*TO DO*: Give back exactly the lines of the material below, starting with the line with "[876,553,1044,567] say with" and going on through the line with "[818,576,840,587] not -> (401, 1009) none".

*RECORDS FOR THE TASK*:
******************************
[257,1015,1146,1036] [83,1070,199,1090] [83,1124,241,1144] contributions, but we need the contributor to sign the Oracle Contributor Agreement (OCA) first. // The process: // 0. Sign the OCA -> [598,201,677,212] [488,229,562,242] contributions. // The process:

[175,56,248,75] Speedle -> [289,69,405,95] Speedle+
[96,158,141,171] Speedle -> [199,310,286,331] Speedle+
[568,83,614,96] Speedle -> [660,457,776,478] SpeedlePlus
******************************
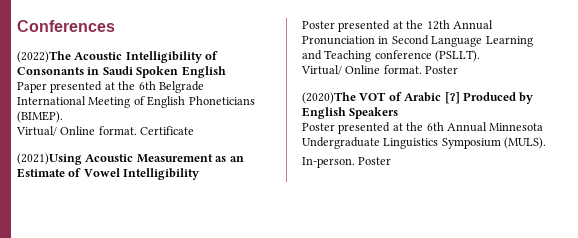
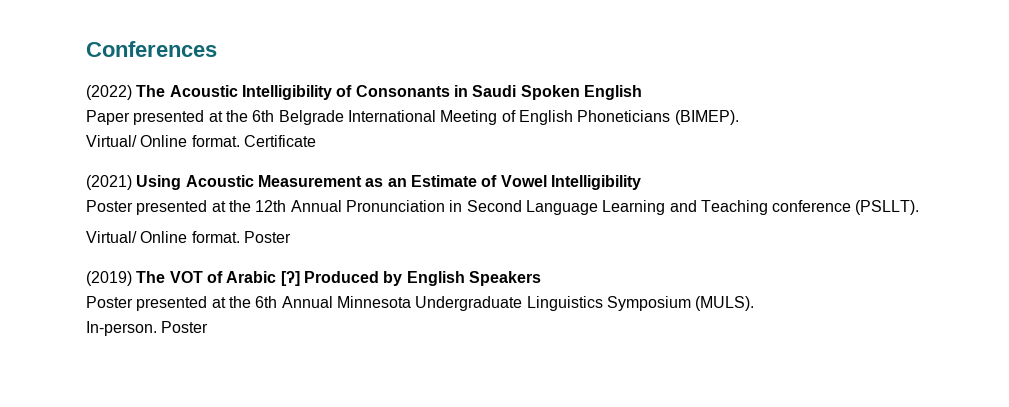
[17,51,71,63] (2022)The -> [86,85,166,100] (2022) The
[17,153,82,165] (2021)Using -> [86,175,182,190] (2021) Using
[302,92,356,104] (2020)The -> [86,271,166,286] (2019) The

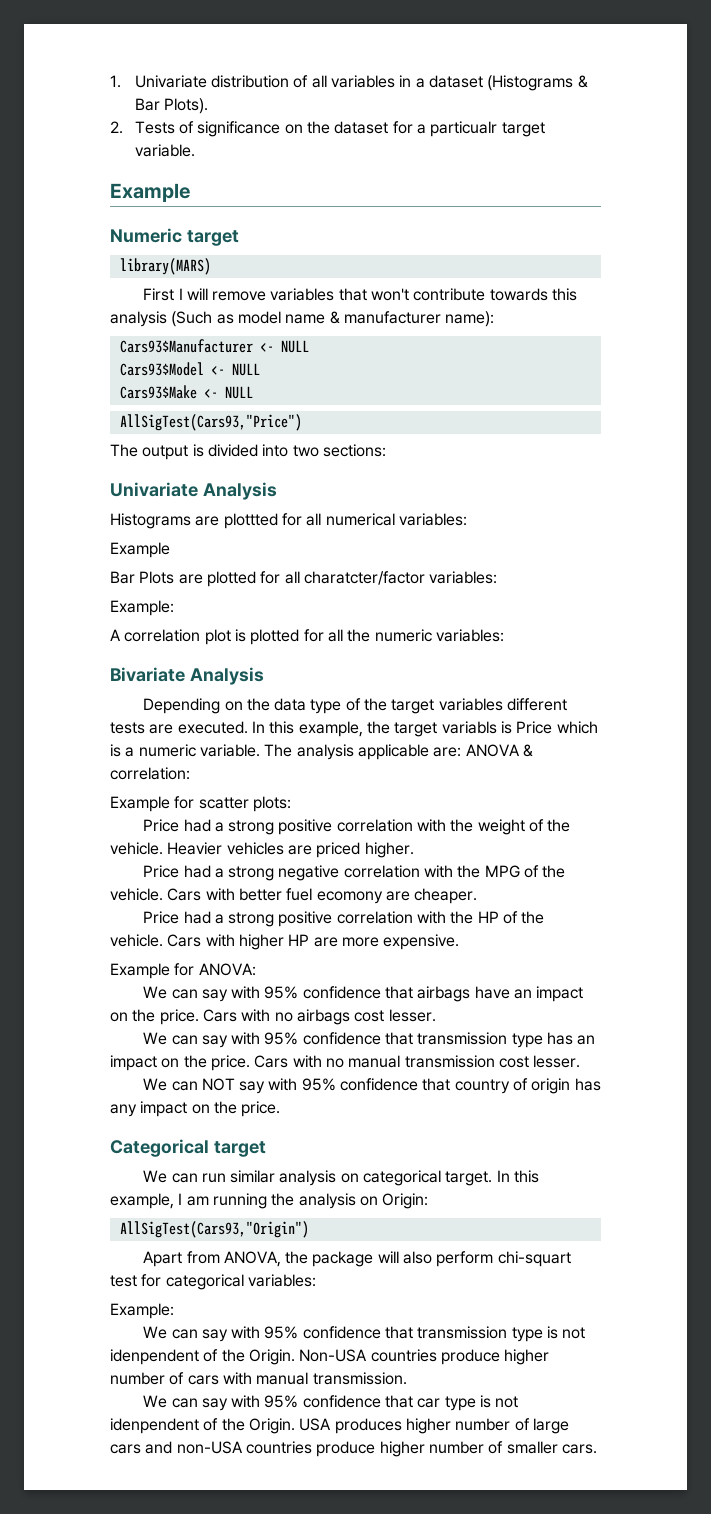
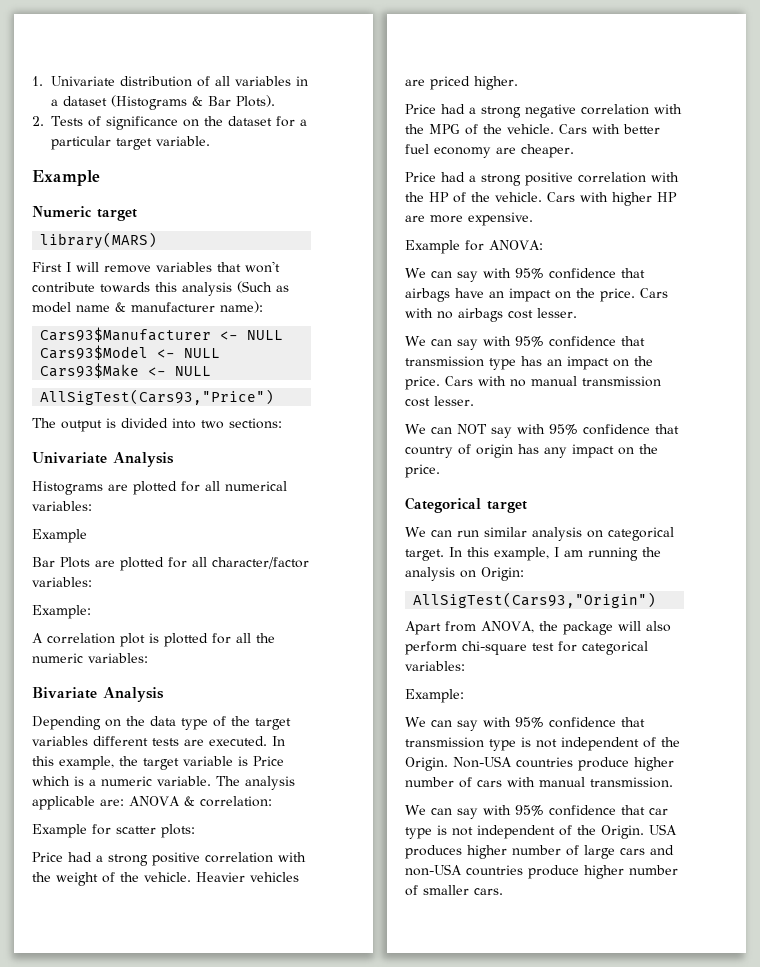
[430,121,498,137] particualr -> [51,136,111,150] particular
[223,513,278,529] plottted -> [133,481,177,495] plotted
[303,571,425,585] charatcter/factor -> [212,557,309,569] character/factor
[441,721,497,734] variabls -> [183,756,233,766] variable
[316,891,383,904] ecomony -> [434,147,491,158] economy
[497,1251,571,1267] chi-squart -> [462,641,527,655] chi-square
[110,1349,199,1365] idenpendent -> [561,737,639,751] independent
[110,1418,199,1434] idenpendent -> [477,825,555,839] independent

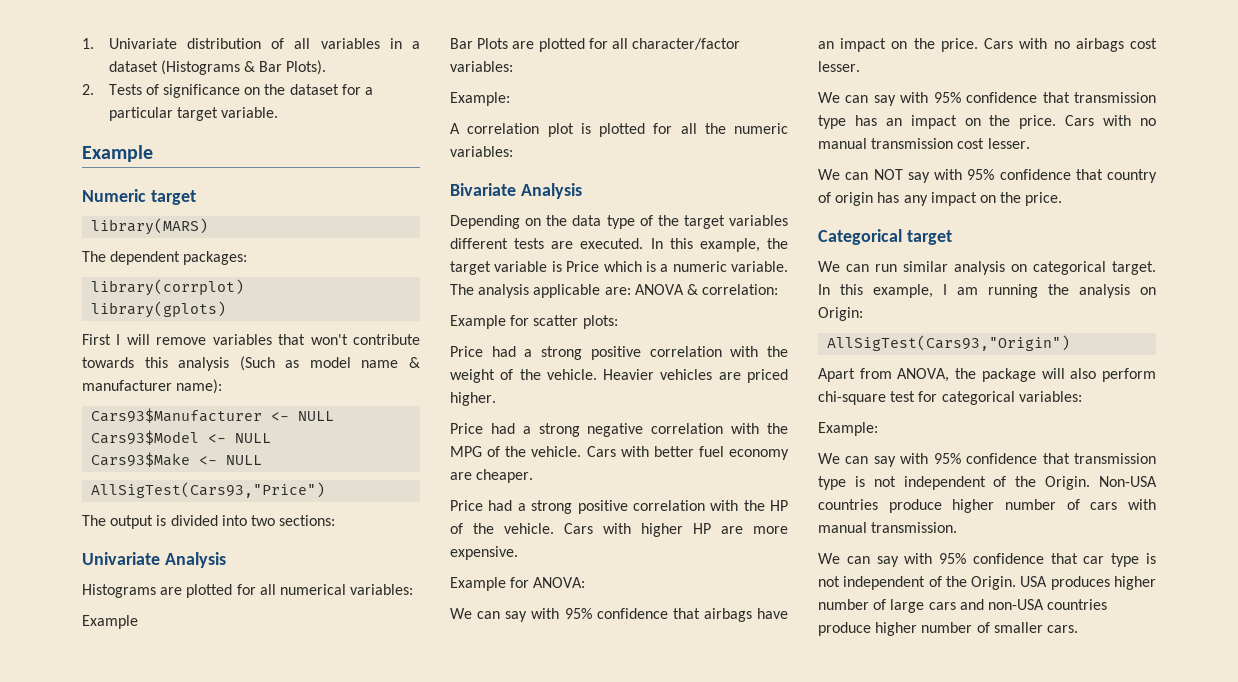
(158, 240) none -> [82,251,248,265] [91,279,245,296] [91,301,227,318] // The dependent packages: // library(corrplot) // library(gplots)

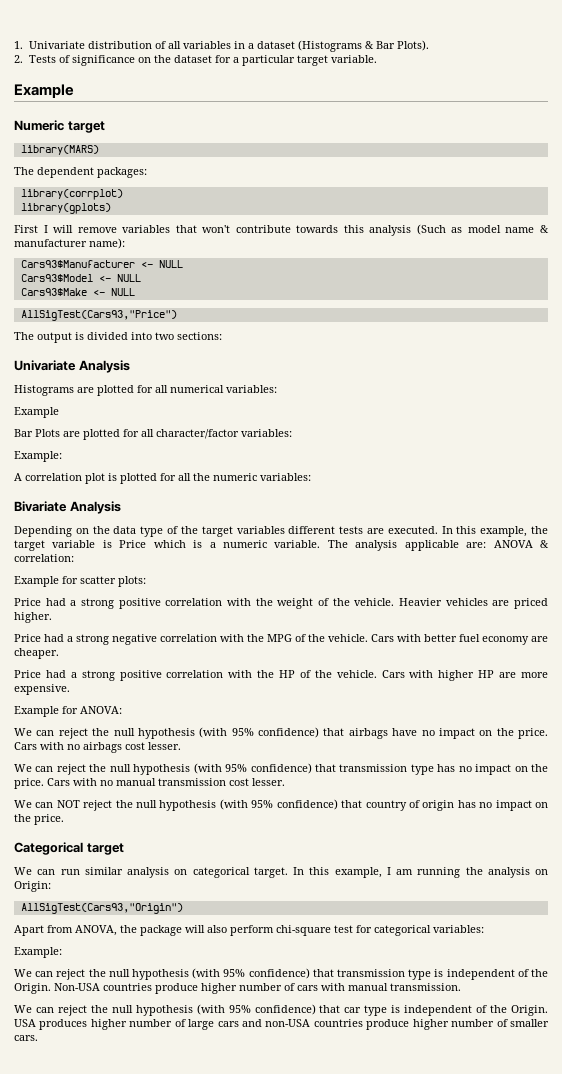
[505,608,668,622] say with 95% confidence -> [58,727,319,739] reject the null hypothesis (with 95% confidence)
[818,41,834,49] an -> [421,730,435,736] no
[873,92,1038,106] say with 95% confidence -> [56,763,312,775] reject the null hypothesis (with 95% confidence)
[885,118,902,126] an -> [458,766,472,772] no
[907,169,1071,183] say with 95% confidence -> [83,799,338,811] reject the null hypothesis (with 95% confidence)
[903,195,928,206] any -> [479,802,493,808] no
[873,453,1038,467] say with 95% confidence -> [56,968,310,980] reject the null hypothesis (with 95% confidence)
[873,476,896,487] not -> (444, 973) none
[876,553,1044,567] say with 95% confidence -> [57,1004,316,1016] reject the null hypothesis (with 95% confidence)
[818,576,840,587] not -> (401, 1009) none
******************************
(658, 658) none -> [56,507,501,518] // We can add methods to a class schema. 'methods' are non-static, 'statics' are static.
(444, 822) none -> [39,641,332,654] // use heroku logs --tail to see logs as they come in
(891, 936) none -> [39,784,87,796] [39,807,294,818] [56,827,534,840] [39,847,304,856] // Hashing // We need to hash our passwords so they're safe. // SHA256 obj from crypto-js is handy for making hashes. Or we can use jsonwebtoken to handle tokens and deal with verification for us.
******************************
*EXERCISE RESPONSE*:
[876,553,1044,567] say with 95% confidence -> [57,1004,316,1016] reject the null hypothesis (with 95% confidence)
[818,576,840,587] not -> (401, 1009) none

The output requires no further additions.